Le juge a néanmoins insisté sur le fait qu’il serait jugé avec tous les autres accusés. « Ce n’est qu’en cas de condamnation que l’exécution de la peine sera discutée », expliquent les rapports – et cette condamnation prendra presque certainement des années.

C’était donc aujourd’hui une sorte de « représentation d’ouverture » d’une pièce, un peu à la manière de Mousetrap d’Agatha Christie, qui durera très longtemps. Il est presque certain – comme cela s’est produit dans d’autres grandes affaires portugaises de corruption – que les accusés mourront (ou tomberont gravement malades) avant qu’une conclusion ne soit rendue. Et si les victimes verront réellement un jour le retour de leurs espoirs et de leurs rêves perdus, eh bien, le jury n’est définitivement pas d’accord sur ce point.

Le ministère public affirme que Ricardo Salgado s’est approprié les biens d’autrui lors de l’effondrement du Groupe Espírito Santo (GES) en 2014 et a exercé le pouvoir de manière « autocratique ».
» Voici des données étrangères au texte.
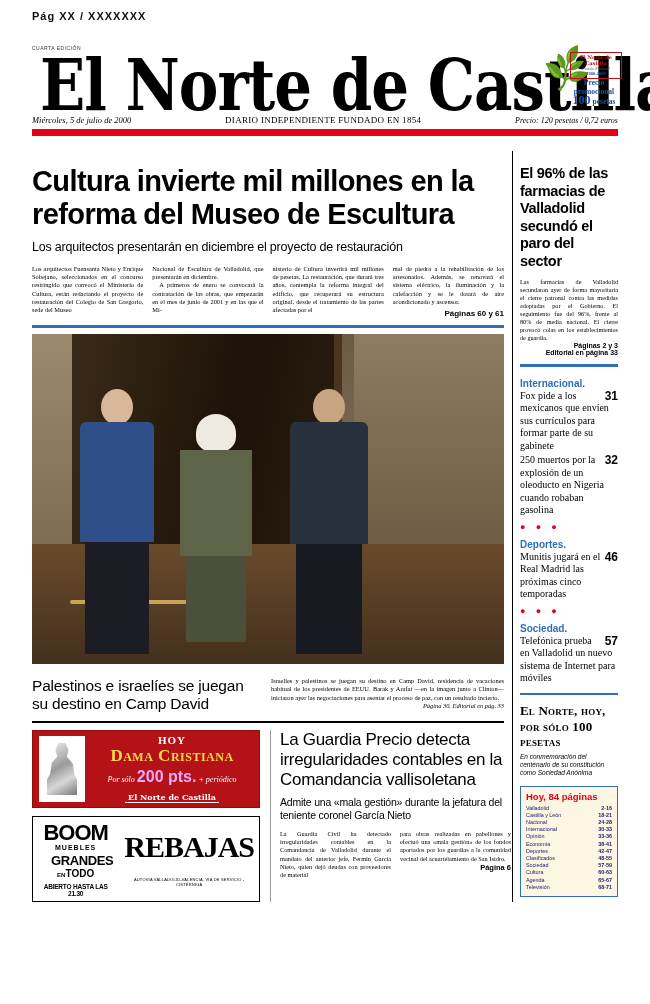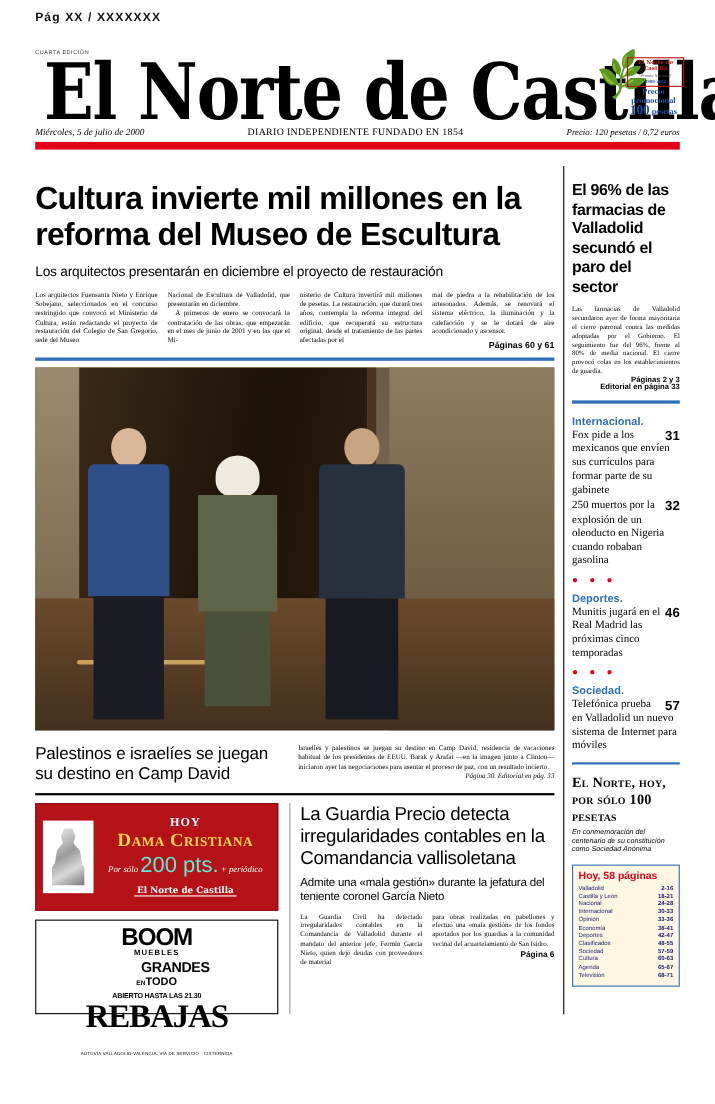--- a/index.html
+++ b/index.html
@@ -198,7 +198,7 @@
 
   
   .ad-dama {
-    background: #b51217; height: 98px; display: flex; align-items: center;
+    background: #b51217; height: 78px; display: flex; align-items: center;
     padding: 5px 6px; gap: 6px; border: 1px solid #8e0d11;
   }
   .ad-bust {

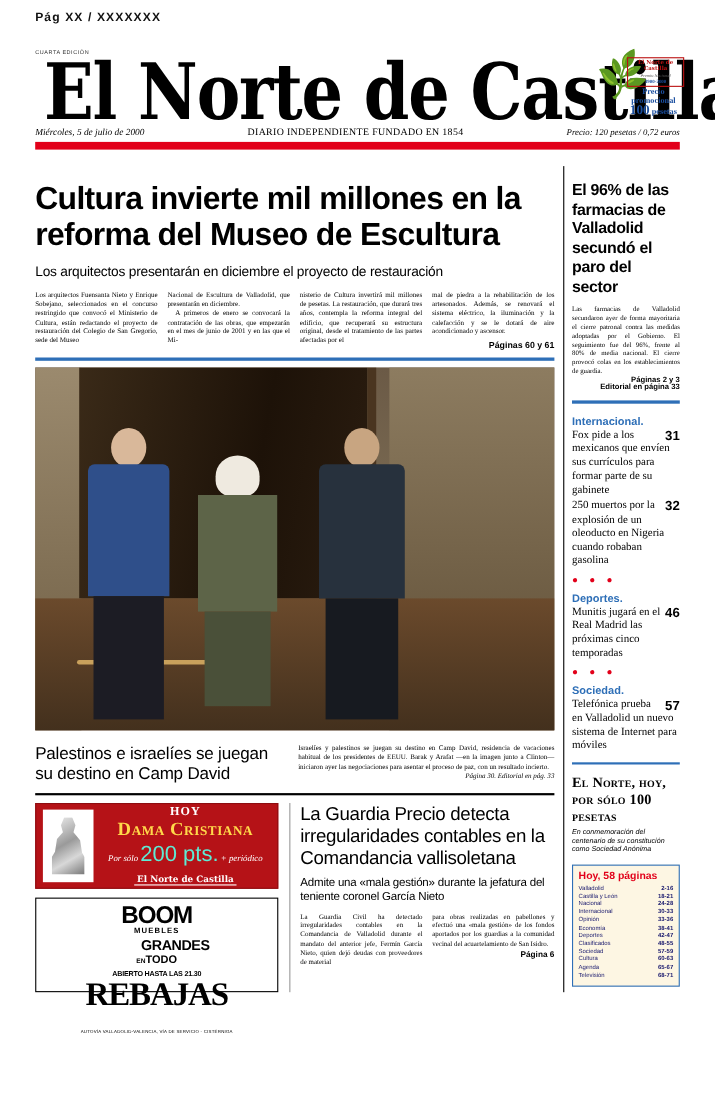--- a/index.html
+++ b/index.html
@@ -222,8 +222,8 @@
   }
   .ad-price { font-size: 8px; font-style: italic; margin-top: 2px; }
   .ad-price .big {
-    font-size: 20px; font-weight: 400; font-style: normal;
-    color: #5eead4; font-family: "Liberation Sans", sans-serif;
+    font-size: 16px; font-weight: 700; font-style: normal;
+    color: #f0abfc; font-family: "Liberation Sans", sans-serif;
   }
   .ad-logo {
     font-family: "DejaVu Serif", serif; font-weight: 700; font-size: 8px;

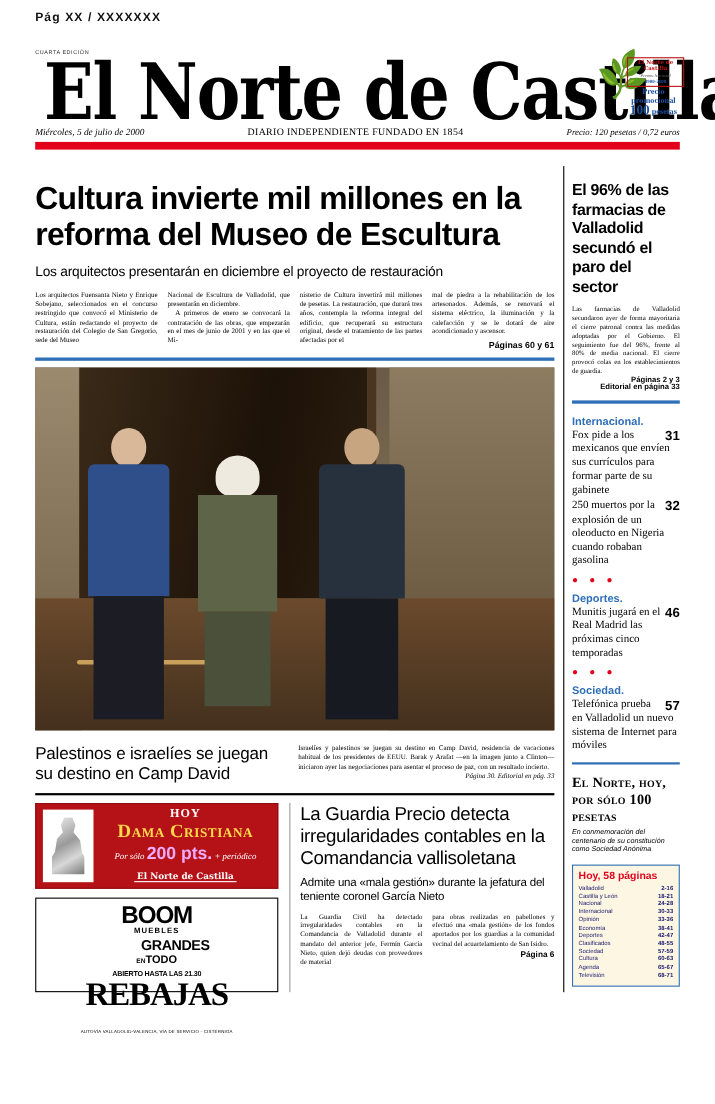--- a/index.html
+++ b/index.html
@@ -534,7 +534,7 @@
       </div>
 
       <div class="index-box">
-        <div class="index-title">Hoy, 58 páginas</div>
+        <div class="index-title">Hoy, 84 páginas</div>
         <div id="index-rows">
             <div class="index-row">
               <span class="nm">Valladolid</span>

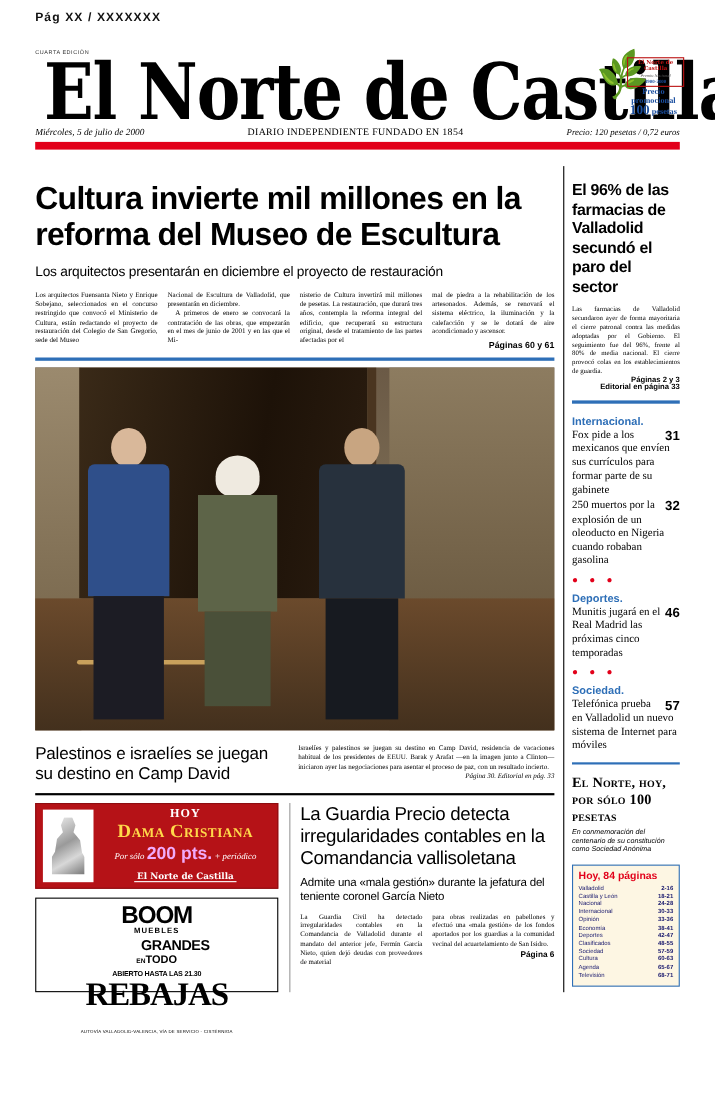--- a/index.html
+++ b/index.html
@@ -234,7 +234,7 @@
   
   .ad-boom {
     margin-top: 8px; height: 86px; border: 1px solid #000;
-    display: flex; align-items: center; padding: 4px 5px; gap: 0; flex-direction: column;
+    display: flex; align-items: center; padding: 4px 5px; gap: 11px;
   }
   .boom-left { width: 96px; text-align: center; }
   .boom-word {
Dans ses déclarations introductives faites aujourd’hui, la procureure Carla Dias a rappelé seulement quelques-uns des faits inclus dans l’acte d’accusation de plus de 4 000 pages rendu en 2020, compte tenu de la limite de 15 minutes pour faire sa déclaration, en supposant que le procès se poursuive. sur « pendant une période de temps significative ».

Selon Lusa, « pour l’équipe de procureurs, l’objectif est de prouver que la gouvernance de GES a été exercée de manière autocratique par Ricardo Salgado et que l’ancien banquier, dans le but de soutenir le secteur non financier, peut distribuer des liquidités comme il le souhaite, a jugé bon et a constitué des positions actionnariales, a réussi à s’approprier les actifs de tiers ».

Rappelant que « l’acte d’accusation est très étendu, avec des juridictions différentes et que la manière dont les faits ont été exécutés est sans doute complexe », le procureur Dias a souligné que Ricardo Salgado a donné des ordres à « un groupe restreint de personnes, désormais accusés », pour que GES serait financièrement immunisé, même si la holding internationale du groupe (ESI) était insolvable depuis 2009.

« L’ensemble du programme de restructuration de GES présenté aux marchés reposait sur des pieds d’argile. Ce n’est qu’en juillet 2014, selon l’enquête réalisée après le départ de Ricardo Salgado, que la direction a pris conscience des pertes historiques. La résolution du BES a suivi le processus déjà en cours et les dominos ont commencé à tomber ».

Mais dix ans plus tard, le fait de prouver cette affaire contre Ricardo Salgado et tant d’autres ne peut changer le fait que M. Salgado n’est plus « l’homme dur au sommet ». Son avocat Francisco Proença Carvalho a souligné que « une page noire de la justice portugaise s’est ouverte au monde entier. »

« Peut-être qu’en Russie, ce serait acceptable », a-t-il déclaré, faisant référence au chahut, à l’insistance avec laquelle un personnage aussi diminué est exhibé devant les foules alors que les rapports médicaux prouvent qu’il n’a plus la capacité de répondre à des « questions peu complexes » – mais au Portugal, cela ne devrait certainement pas être le cas.

Comme l’a déclaré Proença e Carvalho à la commission d’enquête du BES : « Lorsqu’un léopard meurt, il laisse sa peau derrière lui. Et quand un homme meurt, il laisse sa réputation ». L’ancien « patron de tout ça » n’est pas mort, mais ce n’est plus lui qui défendra sa réputation, écrit Expresso, ajoutant que c’était c’est la première et peut-être la seule fois où Ricardo Salgado comparaîtra au procès.

Viendront maintenant les jours, les semaines, les mois de preuves, d’arguments et de contre-arguments, tandis que des milliers de personnes qui ont perdu de l’argent resteront des victimes, sans aucune garantie que ce statut changera un jour.